Paimon le dio una palmada en el hombro, diciéndole que no se preocupara por el Infierno. Eso significaba que con Vassago cerca, nadie se atrevería a aprovechar la ausencia del rey y causar problemas.
"Vámonos ahora."
Vassago y Paimon se inclinaron profundamente detrás de Lara, quien se giró con Demian.
Que la puerta de luz fuera tan brillantemente colorida era simplemente la preferencia de Demian. Dijo que solo quería que la puerta por la que Lara pasaría fuera hermosa, pero en el momento en que la creó, fue tan deslumbrante y llamativa que inmediatamente se arrepintió.
Demian confesó que realmente había luchado mucho para encontrar una manera de regresar con Lara.
Uno era el Rey Demonio, y el otro era la encarnación. Para invocar al Rey Demonio, uno tenía que dedicar su vida, alma, sangre y poder como un demonio llamado Valac. En verdad, las ofrendas que los adoradores presentaban sin saberlo no tenían valor. Para invocar a un gran ser, se necesitaba un precio de valor similar o conectado.
Afortunadamente, Valac tenía las calificaciones suficientes. El cuerpo que poseía pertenecía al Príncipe Sidhar, y Lara y él estaban unidos por una relación kármica inseparable.
El problema era el propio Demian.
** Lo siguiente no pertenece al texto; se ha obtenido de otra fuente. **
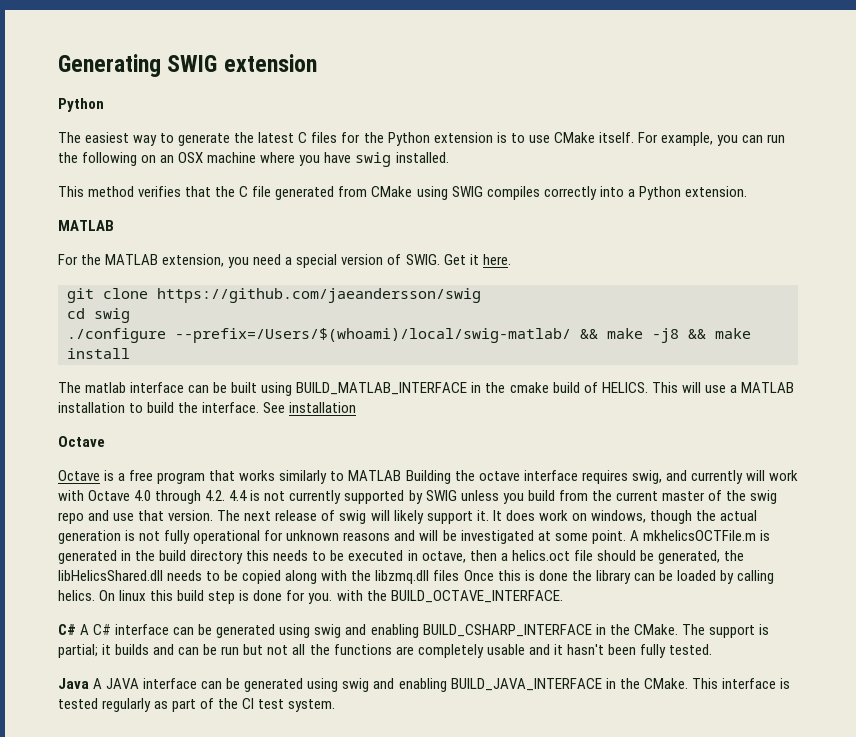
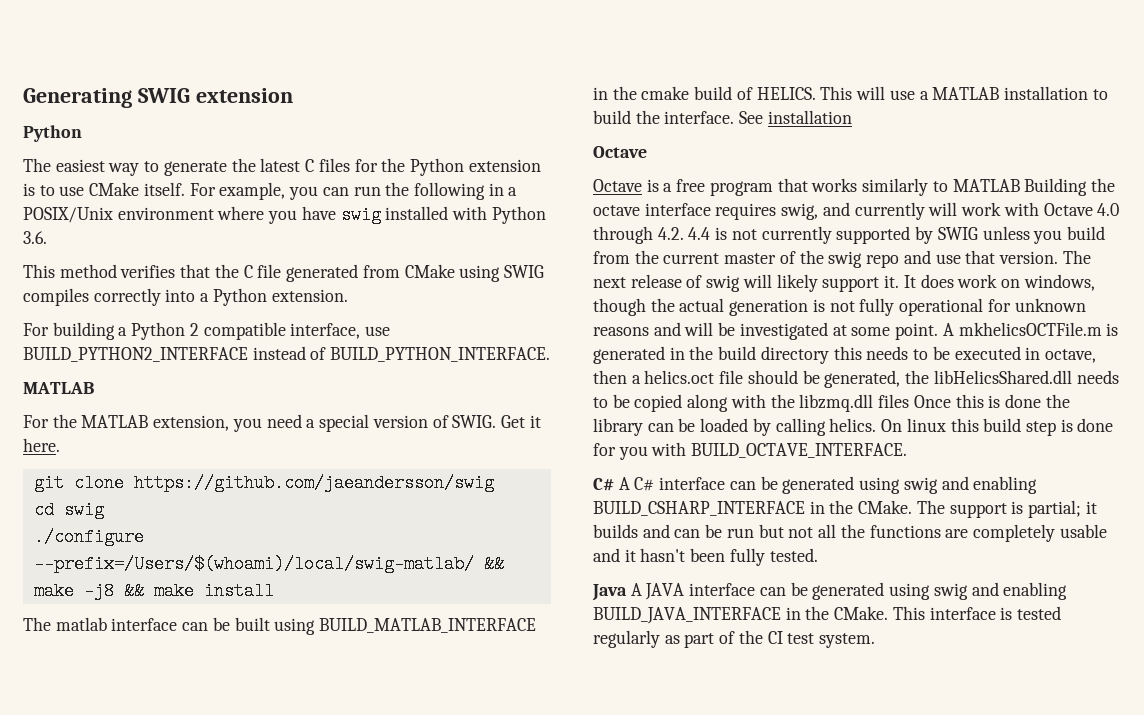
- For example, you can run the following on an OSX machine where you have swig installed.
+ For example, you can run the following in a POSIX/Unix environment where you have swig installed with Python 3.6.
+ For building a Python 2 compatible interface, use BUILD_PYTHON2_INTERFACE instead of BUILD_PYTHON_INTERFACE.
- On linux this build step is done for you. with the BUILD_OCTAVE_INTERFACE.
+ On linux this build step is done for you with BUILD_OCTAVE_INTERFACE.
Incluso el todopoderoso Abraxas tuvo que soportar una carga tan pesada para descender, y él no estaba seguro de si él, como encarnación, podría manejarlo. Podría soportar cualquier cosa por Lara, pero eso solo era posible si conocía el método.
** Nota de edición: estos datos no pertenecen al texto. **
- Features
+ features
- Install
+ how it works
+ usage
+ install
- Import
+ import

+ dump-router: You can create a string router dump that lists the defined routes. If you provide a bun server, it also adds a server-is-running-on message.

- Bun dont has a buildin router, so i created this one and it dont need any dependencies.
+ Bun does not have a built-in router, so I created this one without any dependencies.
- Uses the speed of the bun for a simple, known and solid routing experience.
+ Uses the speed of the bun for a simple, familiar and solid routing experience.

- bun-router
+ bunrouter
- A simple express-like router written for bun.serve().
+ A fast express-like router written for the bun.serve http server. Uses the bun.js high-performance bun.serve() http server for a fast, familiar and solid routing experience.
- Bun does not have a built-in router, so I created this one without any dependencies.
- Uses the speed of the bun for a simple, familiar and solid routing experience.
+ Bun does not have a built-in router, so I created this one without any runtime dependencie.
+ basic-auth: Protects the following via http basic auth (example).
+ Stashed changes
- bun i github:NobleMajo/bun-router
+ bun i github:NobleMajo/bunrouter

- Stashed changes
Fue entonces cuando Demian pensó en la demonio Lilith. Fue una comprensión repentina como un rayo. Valac se tragó el corazón de Lilith. El poder de Lilith residía completamente dentro de Valac. Valac juró dedicar todo lo que tenía, y eso incluiría lo que también pertenecía a Lilith.
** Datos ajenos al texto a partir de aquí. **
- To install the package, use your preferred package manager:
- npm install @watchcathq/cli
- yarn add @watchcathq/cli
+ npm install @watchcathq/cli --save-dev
Lilith había sido una vez enemiga de Demian, se había postrado y sometido a él después de su derrota, y era una demonio que había muerto maldiciendo tanto a demonios como a humanos.
Dado que había dos demonios, ambos podían regresar. Incluso si el precio no estaba perfectamente equilibrado, Demian podía manejar eso. Sabía que era simplemente una parte del proceso de convertirse en un dios y que solo tomaría un poco más de tiempo.
Lilith, quien había maldecido tanto al demonio como al humano que la creó como un híbrido y solo había deseado la destrucción del mundo. Y Valac, quien había envidiado las tumultuosas vidas de los humanos y finalmente dedicó todo lo que tenía para convertirse en humano. Ellos eran las llaves de su regreso.
Así, Lara pudo regresar al lado de su madre.